Records excerpted from a collection:
----------------

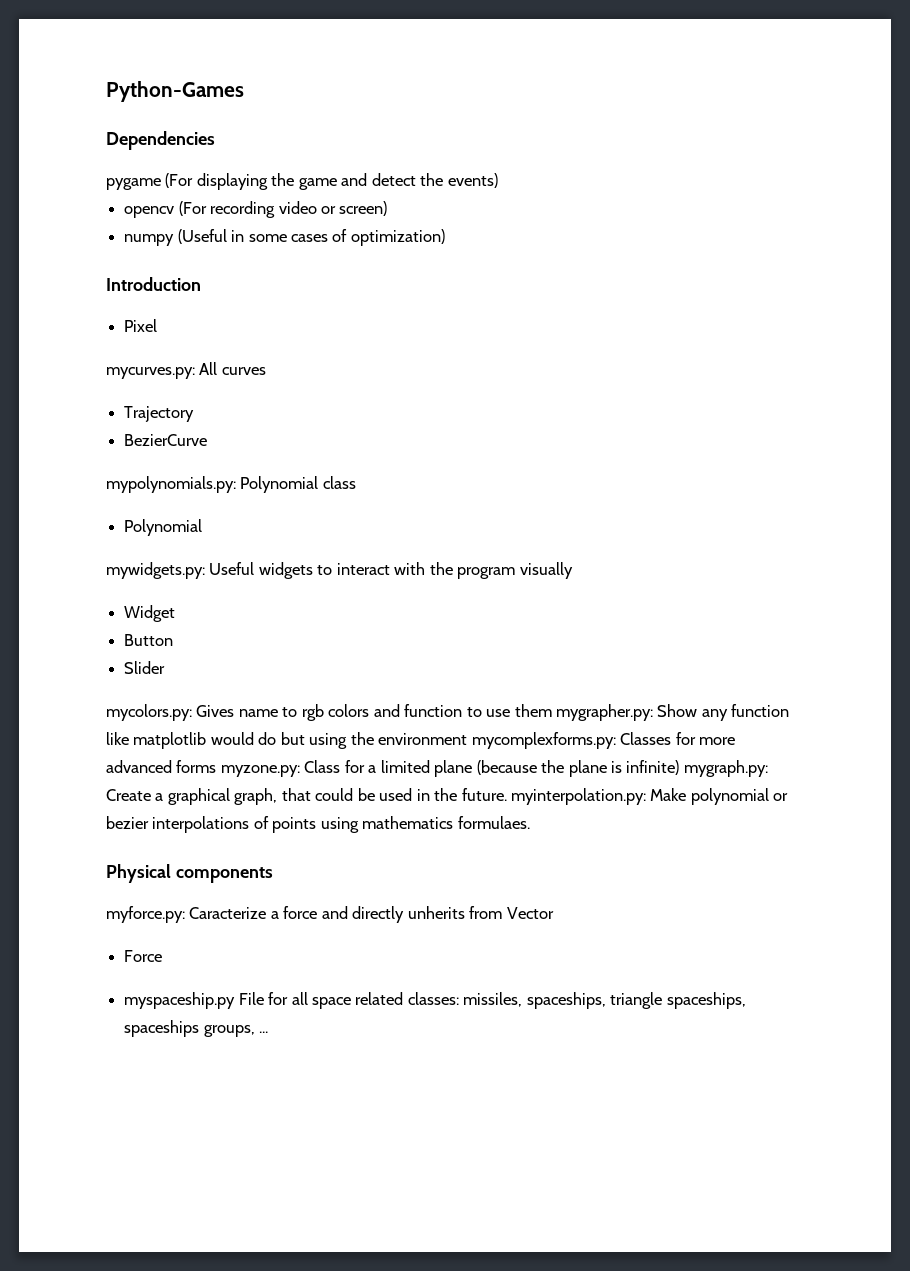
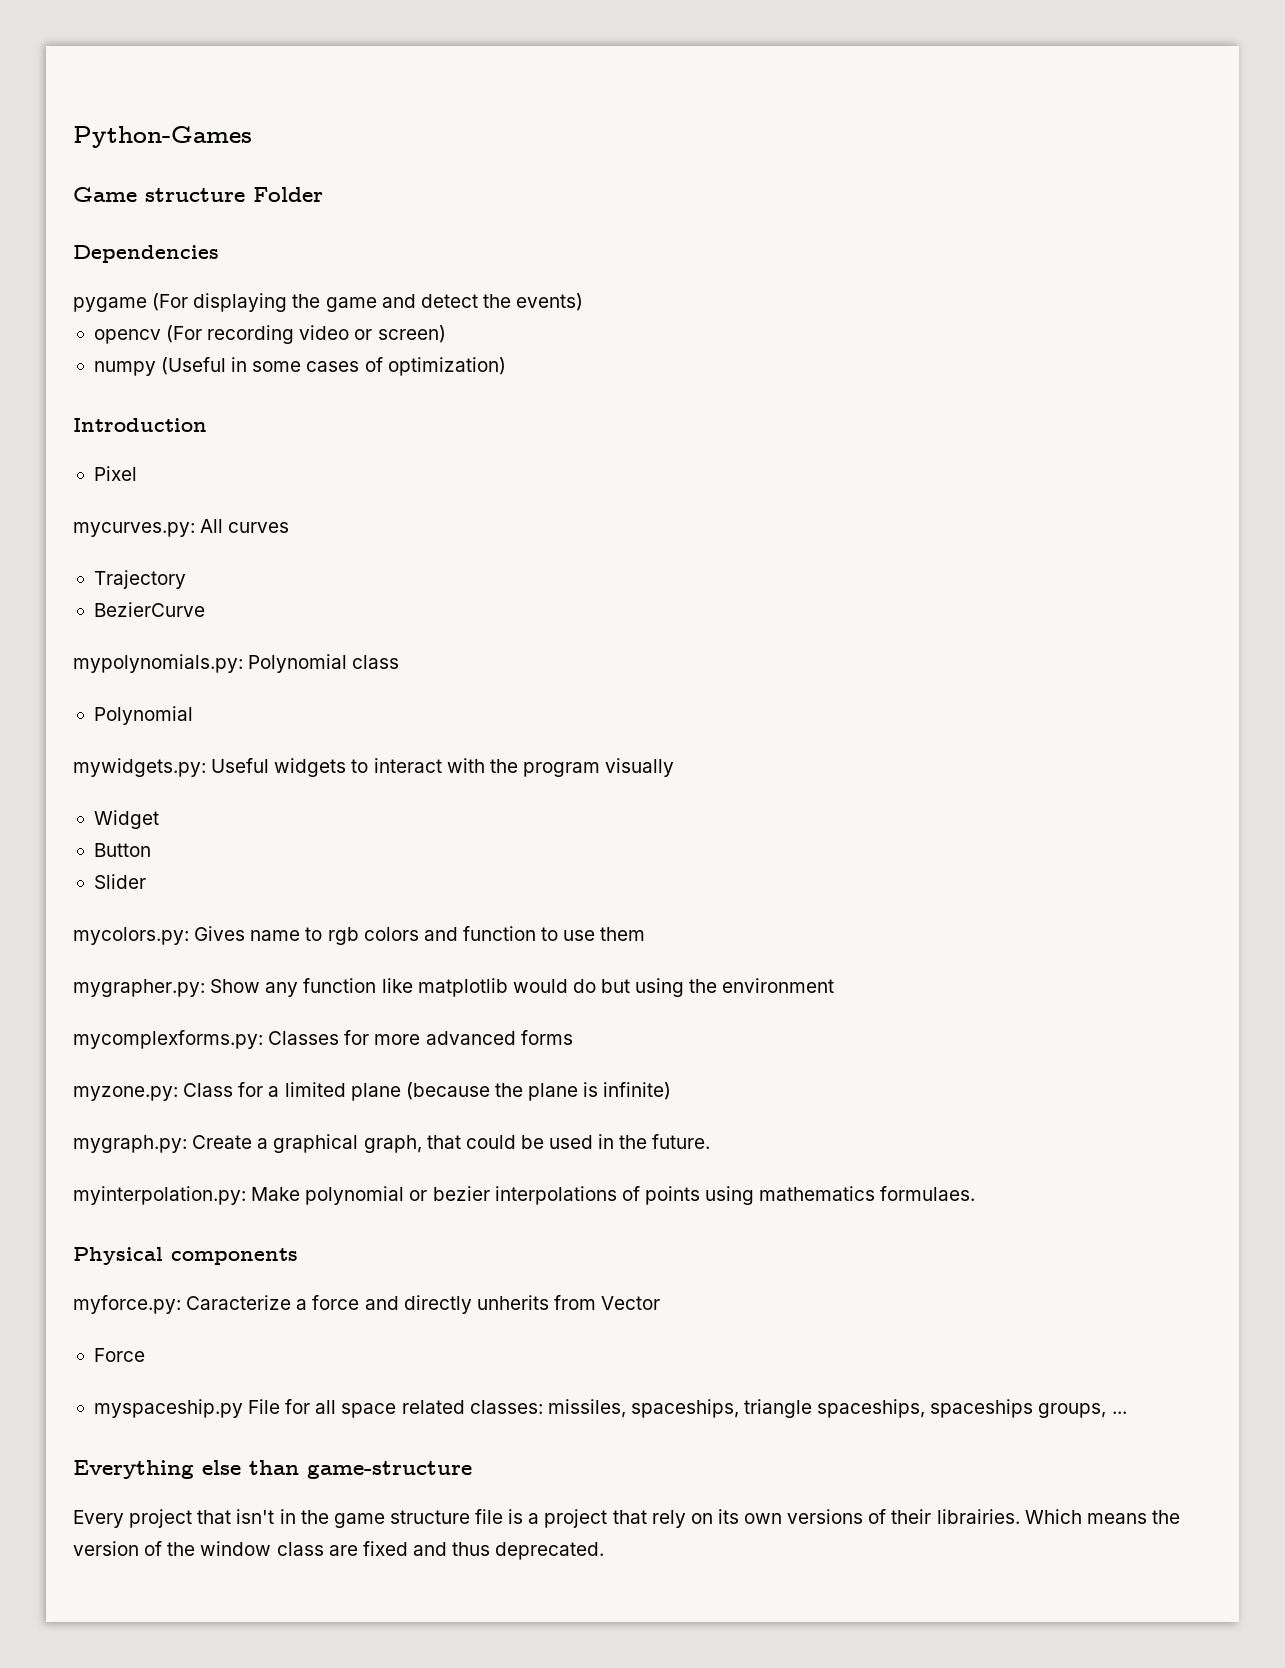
(244, 91) none -> [73,187,323,202] // Game structure Folder
(552, 710) none -> (646, 934) //
(468, 739) none -> (835, 985) //
(217, 766) none -> (573, 1037) //
(680, 767) none -> (672, 1091) //
(507, 794) none -> (711, 1141) //
(269, 1032) none -> [73,1460,472,1479] [73,1509,1180,1528] [73,1541,605,1560] // Everything else than game-structure // Every project that isn't in the game structure file is a project that rely on its own versions of their librairies. Which means the version of the window class are fixed and thus deprecated.

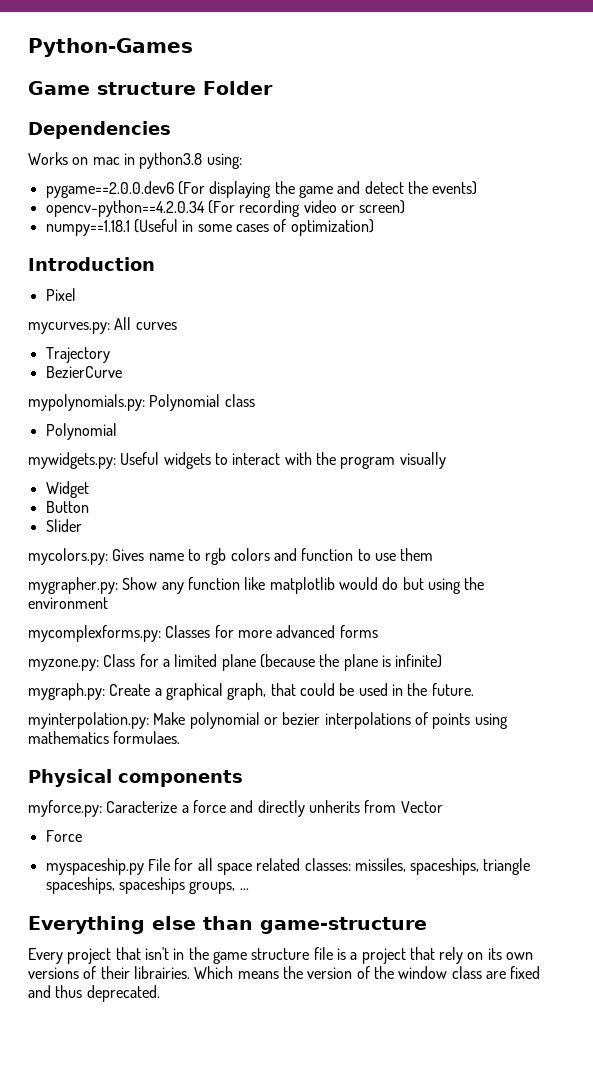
[73,297,147,312] pygame -> [28,152,242,169] [45,181,174,198] Works on mac in python3.8 using: // pygame==2.0.0.dev6
[93,329,161,344] opencv -> [45,200,205,217] opencv-python==4.2.0.34
[93,361,156,376] numpy -> [45,220,130,236] numpy==1.18.1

----------------

-- Your objective --
Excluding all pictures, print exactly and only the lines from the line with "(680, 767) none -> (672, 1091) //" through the end of the records above, both ends included.

-- Answer to this task --
(680, 767) none -> (672, 1091) //
(507, 794) none -> (711, 1141) //
(269, 1032) none -> [73,1460,472,1479] [73,1509,1180,1528] [73,1541,605,1560] // Everything else than game-structure // Every project that isn't in the game structure file is a project that rely on its own versions of their librairies. Which means the version of the window class are fixed and thus deprecated.

[73,297,147,312] pygame -> [28,152,242,169] [45,181,174,198] Works on mac in python3.8 using: // pygame==2.0.0.dev6
[93,329,161,344] opencv -> [45,200,205,217] opencv-python==4.2.0.34
[93,361,156,376] numpy -> [45,220,130,236] numpy==1.18.1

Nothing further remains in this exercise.